Nirvana's music was hard, wild and burned out - the perfect soundtrack to long hair, ripped jeans and lumberjack flannel. It issued a clear rejection of the "love everyone" spirit of 90s techno and rave culture, embodied in Germany by Berlin's Love Parade festival.
The band's lyrics didn't delve into politics. Instead, grunge bands with loud guitars, heavy-hitting drums and raw vocals conjured up problems of the everyday in a world that had just been freed from nuclear fears and the Cold War. It was a world in which there suddenly appeared to be much less to demonstrate against.
Cobain developed his own form of protest, though: bitter sarcasm, particularly directed at his primary backers - a recording industry that he dismissed as capitalist pigs. He also didn't shy away from harsh words for his fans, even though they'd made him what he wanted to be from early on: a rock star.
Enduring anthem
In many ways, though, Kurt Cobain was not the revolutionary with an extended middle finger, as he is so often portrayed. It's an image even he seemed to be fond of. But his journals, published as a book in 2002, paint a different picture. Sketches, letters, shopping lists and other checklists can be found within the pages, but there's little to lead readers to believe they are getting a glimpse into one of the most important rock idols of the 90s.
His drug addiction was no secret among his friends and associates. He was hardly the only one in the grunge scene who had developed a heroin habit. But almost no one could get inside his head.
Fellow band members Krist Novoselic and Dave Grohl knew what was going on, however. Bored one day, Grohl wrote a song about the group's lead singer called "A Friend of a Friend," in which the lyrics go, "He needs a quiet room / With a lock to keep him in … He's never been in love / But he knows just what love is / He says never mind / And no one speaks / He thinks he drinks too much / 'Cause when he tells his two best friends / 'I think I drink too much' / No one speaks."
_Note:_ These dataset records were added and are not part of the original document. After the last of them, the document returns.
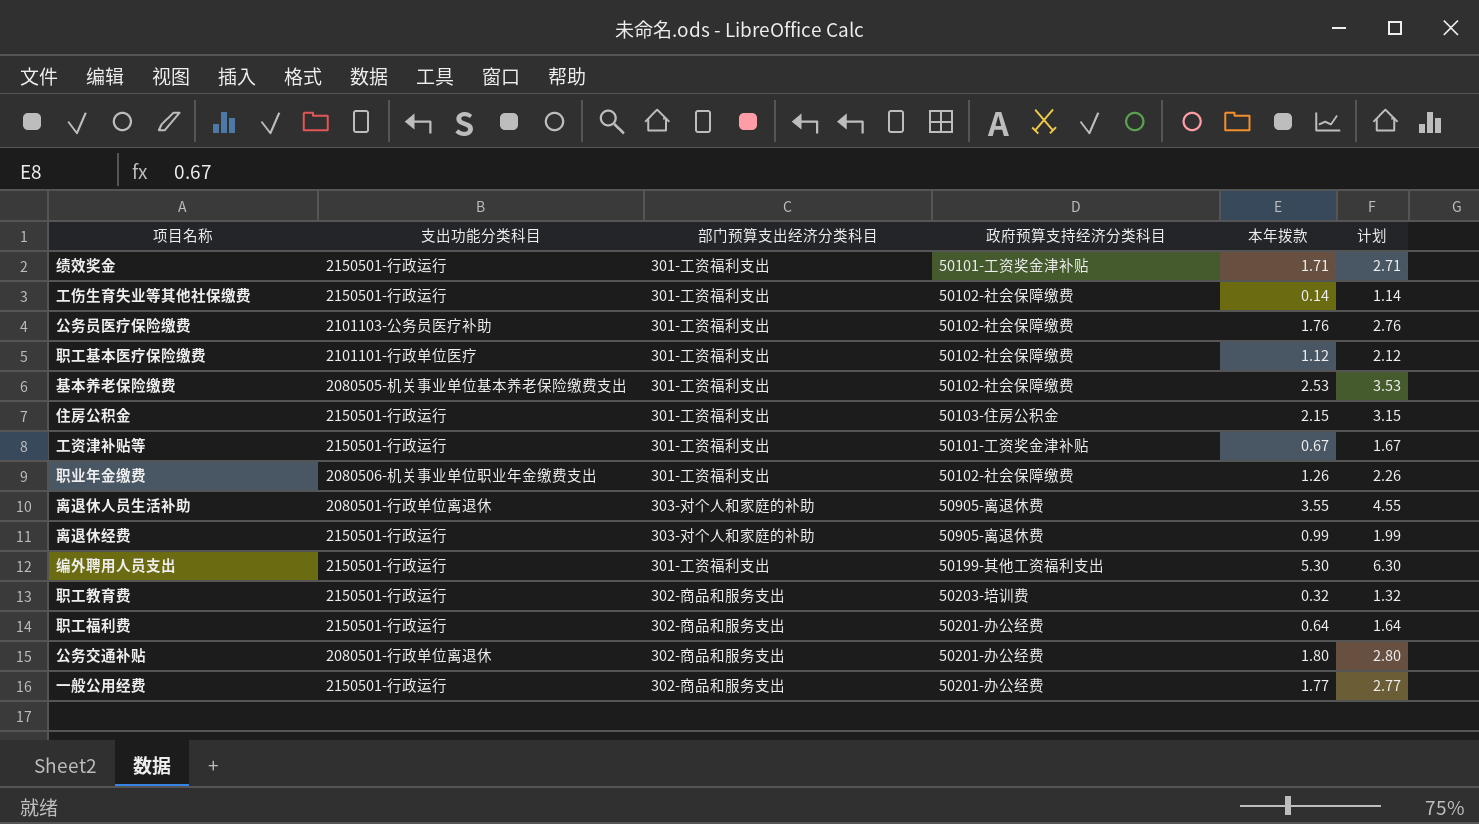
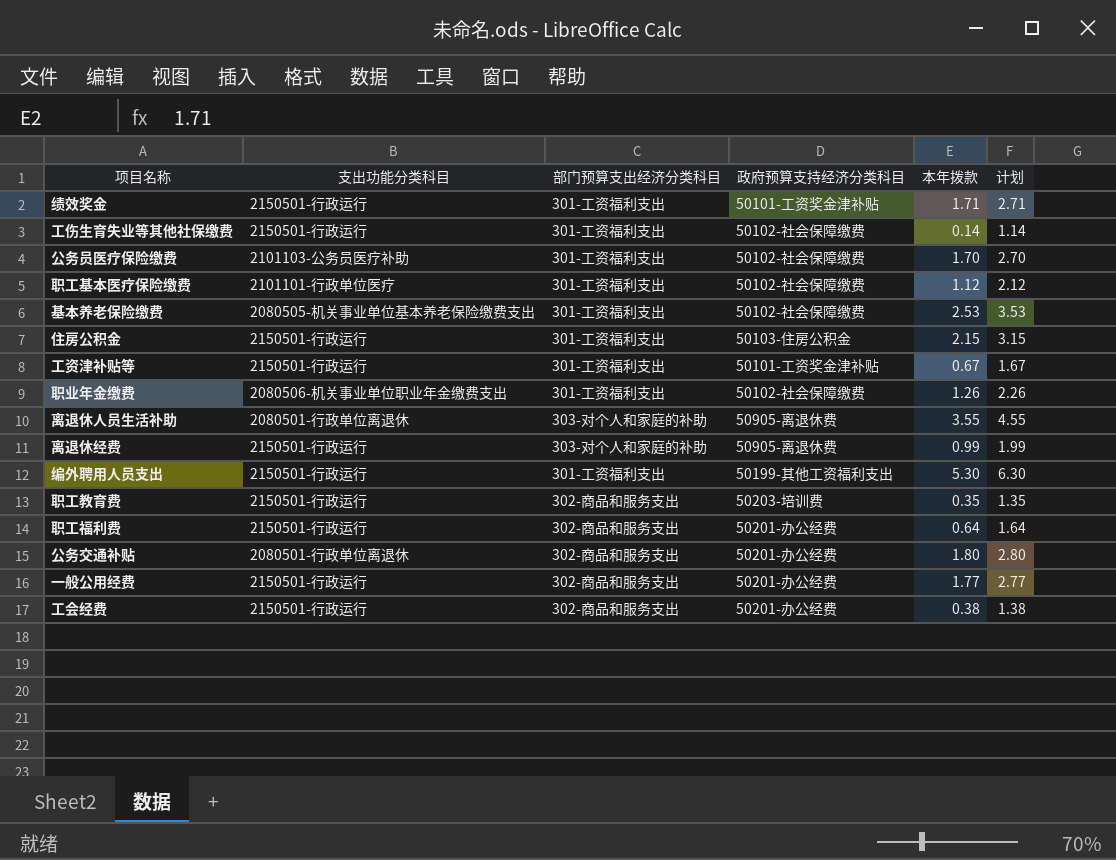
公务员医疗保险缴费 | 本年拨款: 1.76 -> 1.70
公务员医疗保险缴费 | 计划: 2.76 -> 2.70
职工教育费 | 本年拨款: 0.32 -> 0.35
职工教育费 | 计划: 1.32 -> 1.35
row 工会经费: none -> 2150501-行政运行 | 302-商品和服务支出 | 50201-办公经费 | 0.38 | 1.38

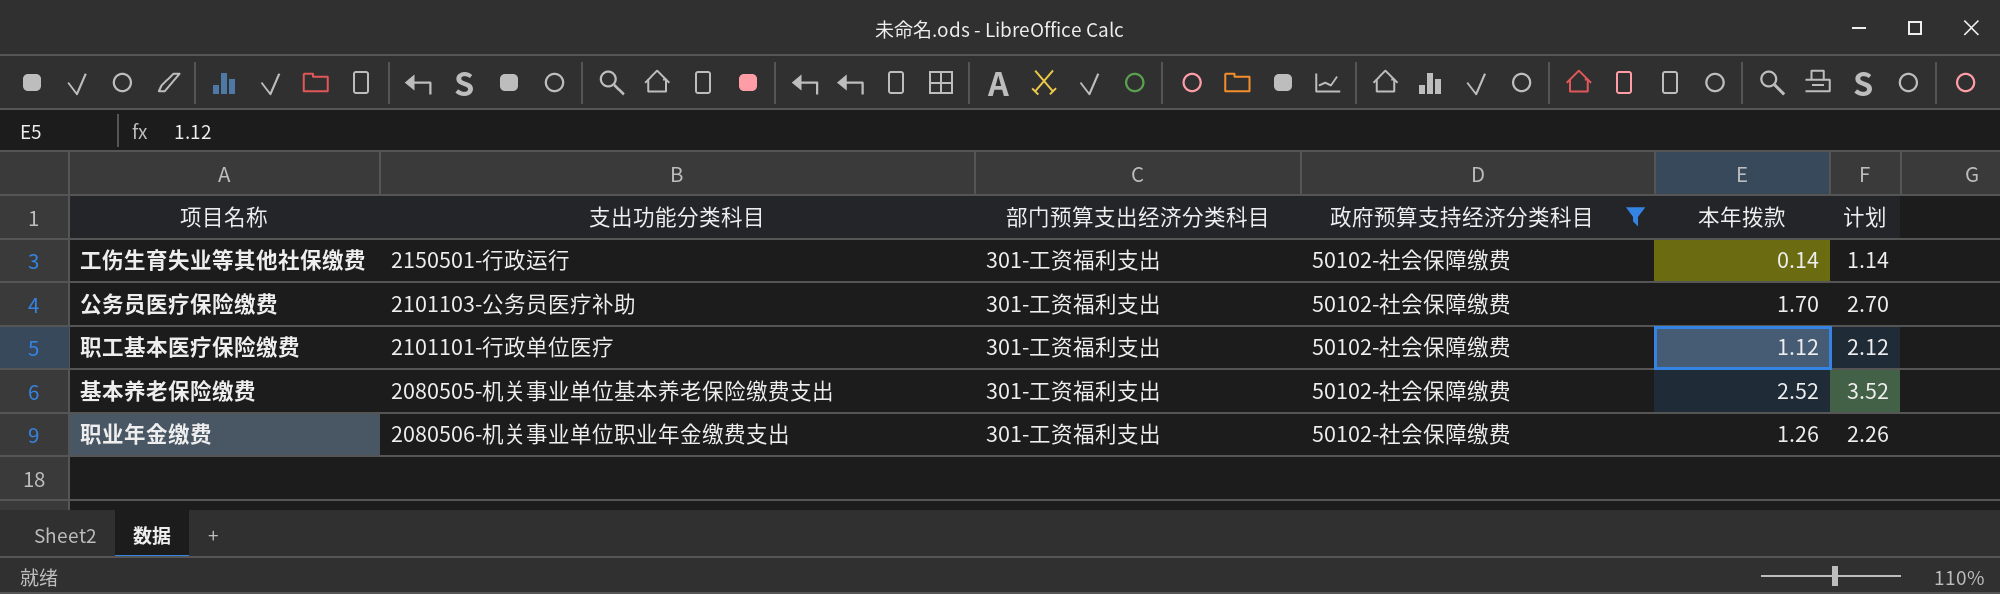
filter: none -> 政府预算支持经济分类科目 = 50102-社会保障缴费
基本养老保险缴费 | 本年拨款: 2.53 -> 2.52
基本养老保险缴费 | 计划: 3.53 -> 3.52

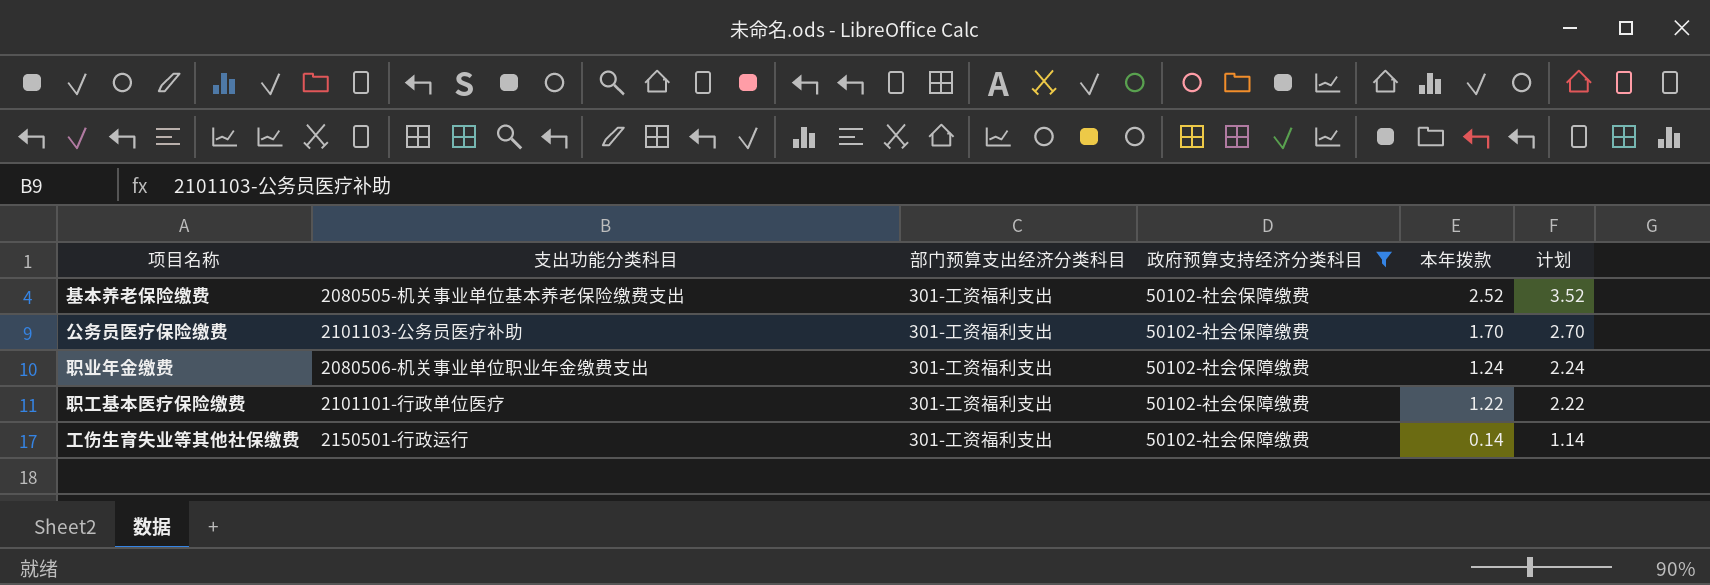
row order: none -> 本年拨款 descending
职业年金缴费 | 本年拨款: 1.26 -> 1.24
职业年金缴费 | 计划: 2.26 -> 2.24
职工基本医疗保险缴费 | 本年拨款: 1.12 -> 1.22
职工基本医疗保险缴费 | 计划: 2.12 -> 2.22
Months later, in September 1991, came the Nirvana album "Nevermind," which changed the world of rock music profoundly. The first track, "Smells Like Teen Spirit," remains an anthem into the present. "Rolling Stone" named it one of the best songs of all time - on what the magazine has hailed as one of the best albums in pop music history.
Point of no return
Cobain found himself swamped with prizes, massive tours, TV appearances, publications, the follow-up hit album "In Utero," and, ultimately, the MTV Unplugged gig - a kind of accolade for creative greats in the music industry. The more success Nirvana found, the worse things got for Cobain. Between his rise to fame, the drugs and his stomach problems, it all proved too much.
In February 1994, Nirvana went on tour in Europe, with their last concert slated for April 8 in Dublin. But on March 1, the band broke things off. They had their last show on stage together in Munich, where the 3,000 fans in attendance had no idea what things were like for the ailing frontman.
Days later, he tried to take his own life with sleeping pills. His wife, Courtney Love, found him and he was revived at the hospital.
But by then, Cobain had already shut himself off from everything. Neither Nirvana's success, nor his friends in the band, nor his wife and young daughter had a real chance of stopping his suicide. In his last letter to Courtney Love, he wrote, "You know I love you, I love Frances, I'm so sorry.… I don't know where I'm going, I just can't be here anymore."
Kurt Cobain would have turned 50 on February 20, 2017. He died 23 years ago, on April 5, 1994 - but his songs are definitely still alive. His most famous hit, "Smells Like Teen Spirit," remains one of the most iconic anthems of rock music history.